OutLook for the Bay   Last Words

BAY CREATURES: THE AMERICAN OYSTER

It’s hard to explain our hunger for oysters. How could we possibly crave something that looks as though it was dredged from the depths of a spittoon? The first person to sample an oyster must have been uncommonly brave—or famished.

          But humans have been eating oysters for eons. Prehistoric shell heaps rim coastlines worldwide. By the late 19th century, when the legendary gourmand, Diamond Jim Brady, was reportedly devouring several dozen oysters a day, Americans had a huge appetite for these bivalves. Chesapeake Bay’s oyster landings averaged 25 million bushels a year and both demand and supply seemed inexhaustible.

          Those days are gone, and not just because of Diamond Jim. Bay watermen now bring in less than 1 percent of peak landings a century ago. What happened? Overharvesting, pollution, disease and habitat destruction have all played a role in the mollusk’s demise. Today the local oyster fishery seems to be on life support.

          But there are signs that oyster populations may be on the rebound. More about that later. First, a little background about this popular seafood.

          Chesapeake Bay’s signature shellfish, the American or Eastern Oyster (Crassostrea virginica), is fundamentally a hardy creature, able to withstand wide ranges of temperature, salinity and oxygen levels. It can survive long periods out of the water (oysters in the shell may be refrigerated for up to a week and still be good to eat if still lively).

          Oysters reproduce prolifically. In early summer fertile females release successive clouds of eggs, producing 100 million eggs or more in a single season. The eggs, fertilized by discharged sperm from adult males, soon become free-swimming larvae. In two to three weeks larvae grow a “foot,” settle on a hard surface (oyster shells are preferred), and secrete a substance that cements them in place. The sedentary juvenile oysters are known as spat.

          Seemingly sexually conflicted, oysters start out as males but, by the second year, when most oysters are mature, half or more have become female. Sex inversion can continue as oysters grow older. When males are scarce, some females may switch back to the opposite sex.

          Oysters feed by pumping seawater through their gills, straining out food particles. A single adult can filter up to 50 gallons of water daily. In their heyday the Chesapeake’s teeming oyster populations could filter the entire bay volume—ten trillion gallons—in less than a week.

          So these mollusks are hardy, adaptable, well-armored, prolific breeders and prodigious eaters. Small wonder that they have survived, almost unchanged, for 200 million years. Still, very few larvae make it to adulthood. The developing shellfish are done in by predators (notably crabs, snails, starfish, fin-fish, marine worms and humans), disease (especially the parasites, MSX and dermo), pollution and extreme weather conditions. In the last several decades, overharvesting and deteriorating water quality have accelerated the decline of oysters in the Chesapeake.

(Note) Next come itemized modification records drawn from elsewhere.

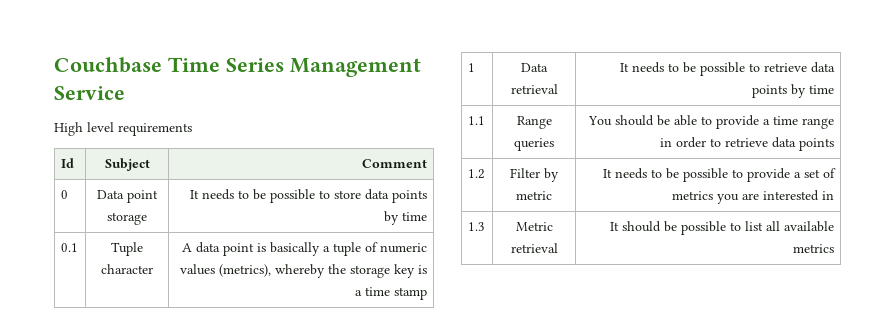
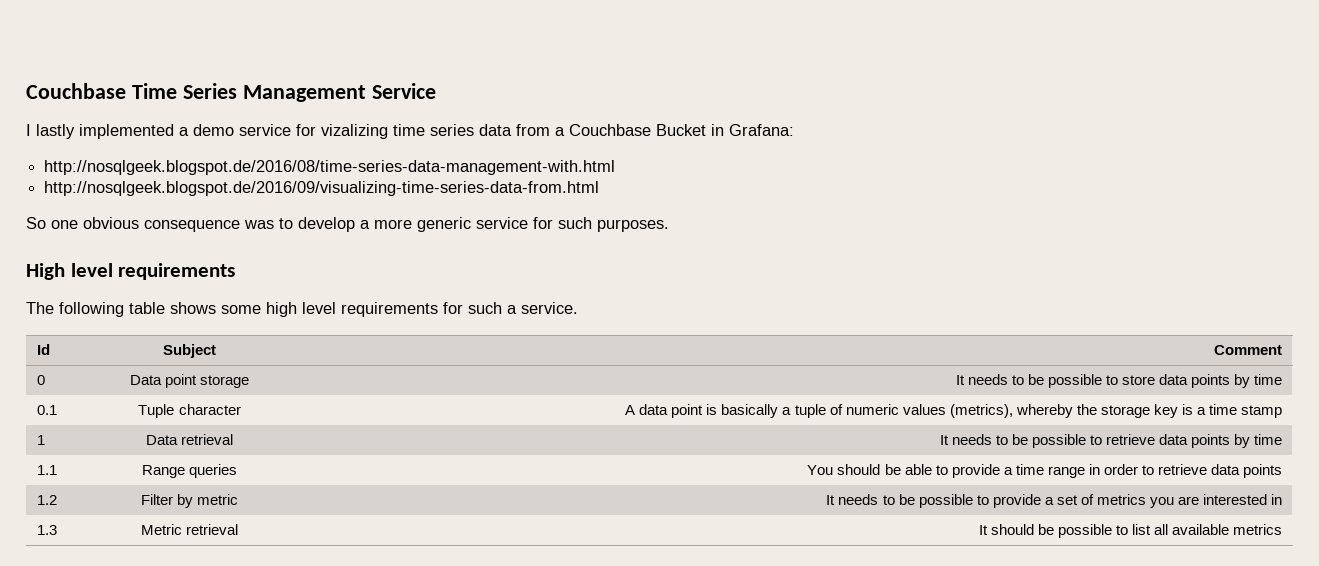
[54,122,192,136] High level requirements -> [26,124,794,139] [44,160,616,175] [44,181,600,196] [26,217,669,232] [26,263,236,280] [26,302,578,317] I lastly implemented a demo service for vizalizing time series data from a Couchbase Bucket in Grafana: // http://nosqlgeek.blogspot.de/2016/08/time-series-data-management-with.html // http://nosqlgeek.blogspot.de/2016/09/visualizing-time-series-data-from.html // So one obvious consequence was to develop a more generic service for such purposes. // High level requirements // The following table shows some high level requirements for such a service.

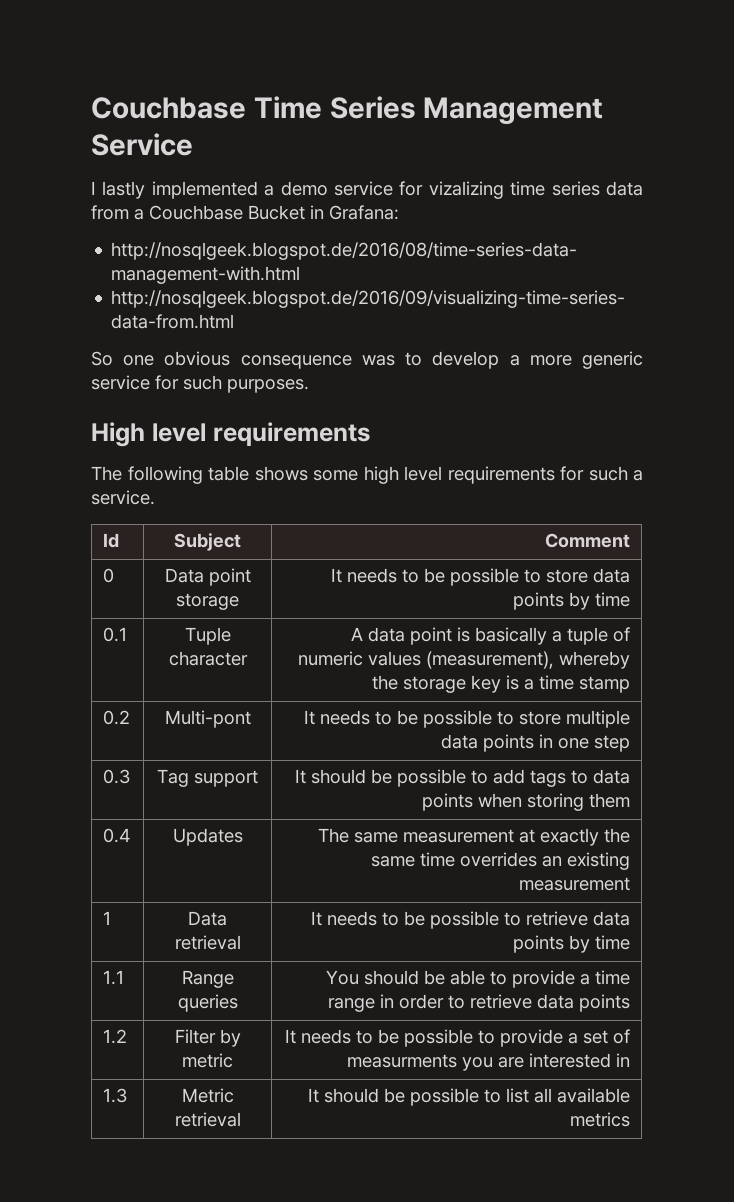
[949,404,1013,418] (metrics), -> [426,651,555,669] (measurement),
(1283, 411) none -> [102,710,130,725] [164,710,251,728] [304,710,631,728] [441,734,631,752] [102,769,130,784] [157,769,258,787] [295,769,631,787] [422,793,631,811] [102,828,131,843] [172,828,243,846] [318,828,631,846] [371,852,631,870] [519,877,631,891] // 0.2 | Multi-pont | It needs to be possible to store multiple data points in one step // 0.3 | Tag support | It should be possible to add tags to data points when storing them // 0.4 | Updates | The same measurement at exactly the same time overrides an existing measurement
[1096,494,1146,505] metrics -> [347,1054,458,1068] measurments

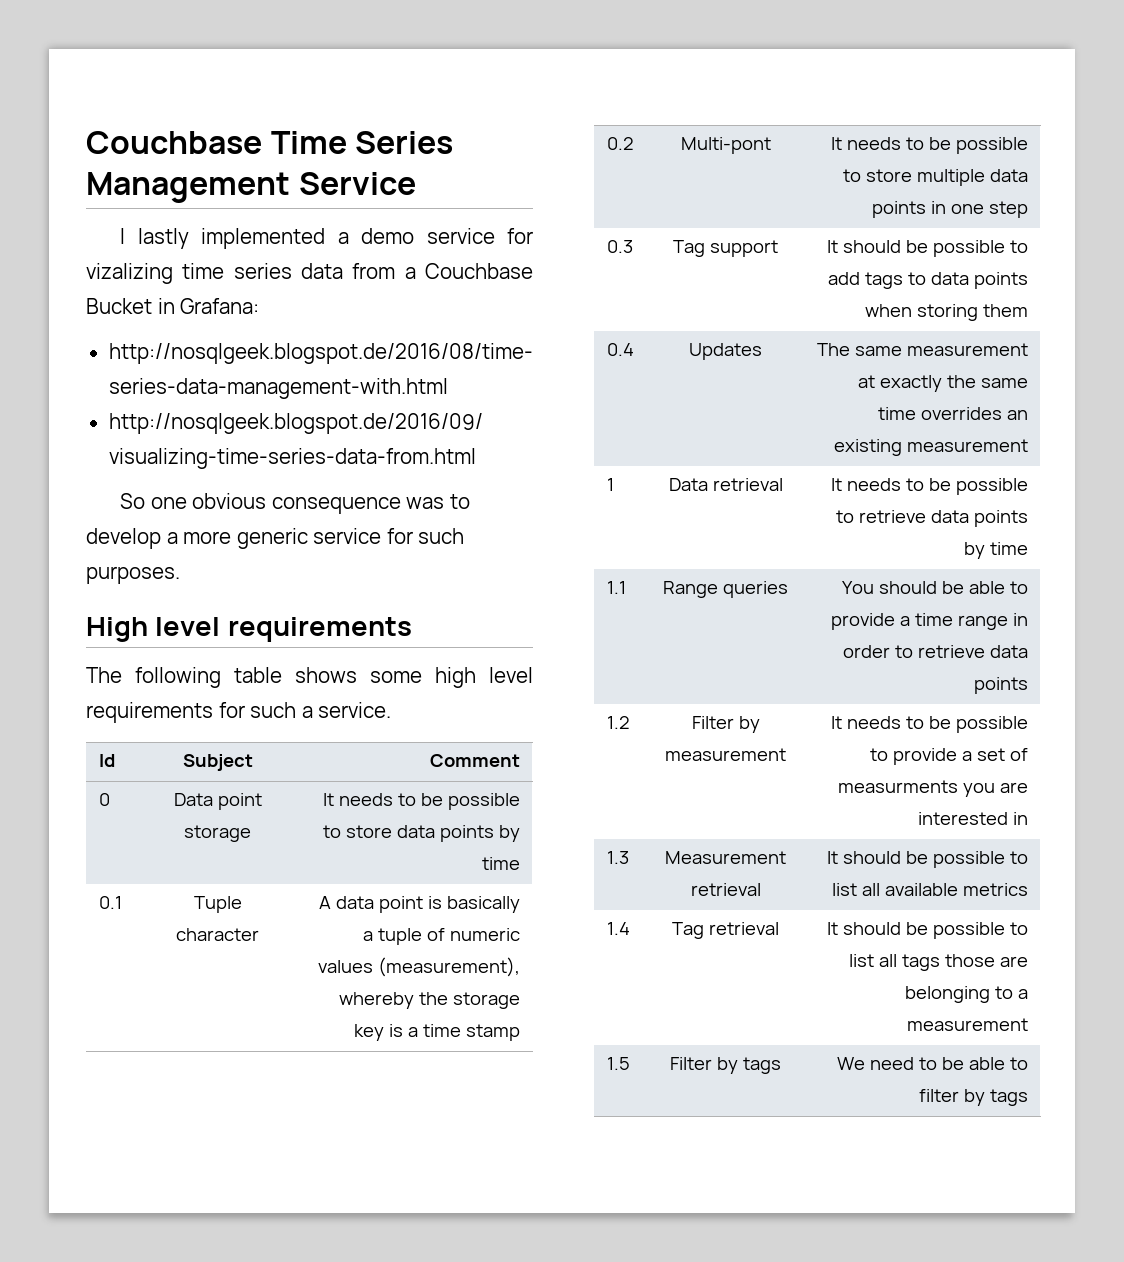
[182,1053,233,1068] metric -> [665,748,786,761] measurement
[181,1088,234,1103] Metric -> [665,851,786,864] Measurement
(631, 1119) none -> [607,922,631,935] [672,922,779,939] [826,922,1028,939] [848,954,1028,971] [904,986,1028,1003] [906,1018,1028,1031] [607,1057,631,1070] [670,1057,781,1074] [836,1057,1028,1070] [918,1089,1028,1106] // 1.4 | Tag retrieval | It should be possible to list all tags those are belonging to a measurement // 1.5 | Filter by tags | We need to be able to filter by tags

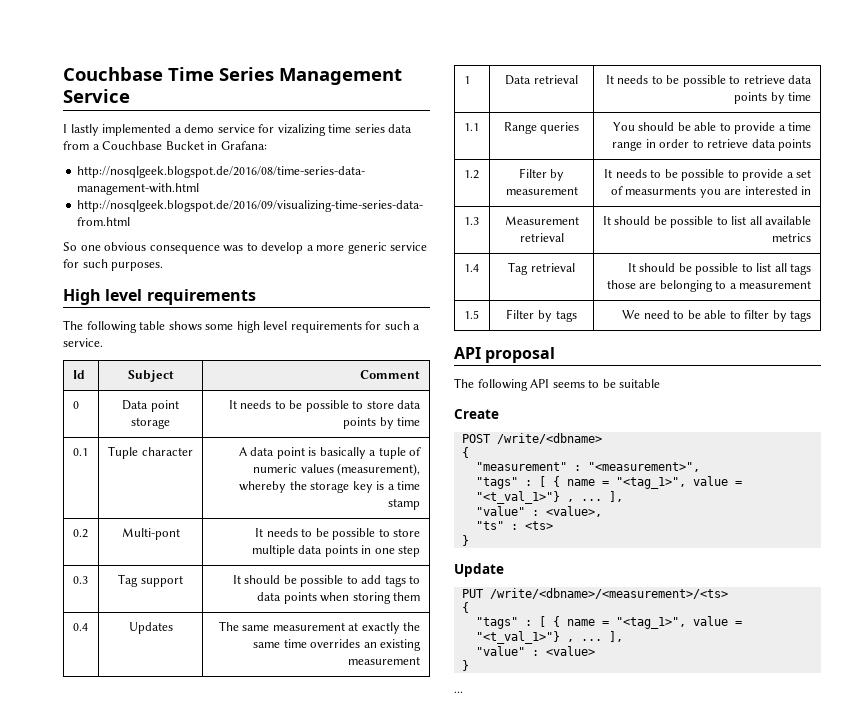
(1028, 1097) none -> [454,347,556,363] [454,378,661,391] [454,409,499,419] [461,433,602,444] [461,447,469,458] [475,462,700,472] [475,476,742,489] [475,491,623,504] [475,506,602,517] [475,521,553,530] [461,535,469,546] [454,563,504,577] [461,588,728,599] [461,602,469,613] [475,616,742,629] [475,631,623,644] [475,646,595,656] [461,660,469,671] [454,691,463,693] // API proposal // The following API seems to be suitable // Create // POST /write/<dbname> // { // "measurement" : "<measurement>", // "tags" : [ { name = "<tag_1>", value = "<t_val_1>"} , ... ], // "value" : <value>, // "ts" : <ts> // } // Update // PUT /write/<dbname>/<measurement>/<ts> // { // "tags" : [ { name = "<tag_1>", value = "<t_val_1>"} , ... ], // "value" : <value> // } // ...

          But it is not yet time to write the bivalve’s obituary. Though the jury is still out, our local stocks may be recovering. For one thing, they seem to be developing natural resistance to MSX and dermo—mortality from diseases has recently declined significantly. And the Bay’s water quality is gradually improving, even if the changes are frustratingly slow.

          Equally important, programs to rebuild the Bay’s oyster populations are beginning to bear fruit, especially in Virginia. Restoration efforts include reef-building, hatcheries and aquaculture. Reefs, consisting of accumulating layers of oyster shells, are critical for the survival of the species. Shells provide suitable settling areas for spat, and the elevated surfaces help keep growing oysters above smothering sediments. But the Bay has lost 90 percent of its oyster reefs since the 19th century. Using recycled oyster shells, Maryland and Virginia are trying to establish new reefs in sanctuary areas temporarily closed to harvesting.

          Hatcheries produce juvenile oysters in carefully managed facilities. The young shellfish are later seeded into the Bay. The University of Maryland’s Horn Point Laboratory in Cambridge is the world’s largest oyster hatchery with the capacity to produce two million oysters a year.

          Aquaculture—farming the sea—has particular promise for rejuvenating the Bay’s commercial oyster industry. Worldwide, farming produces more than 4 million tons of oysters annually, worth more than $3 billion, but the enterprise is still in its infancy in Chesapeake Bay. That is changing. Virginia is actively promoting oyster cultivation by streamlining the permitting process, providing grants and supporting the development of sterile oysters that grow to market size in one year, two years faster than in the wild. Virginia oyster farmers now lease more than 100,000 acres of Bay bottom. Maryland recently passed legislation to facilitate permits for this emerging business opportunity.

          It is too soon to judge the effectiveness of these efforts. But two things seem certain. Restoration of Chesapeake Bay’s threatened oyster populations will help revitalize the region’s maritime economy and improve the quality of the Bay’s fertile waters.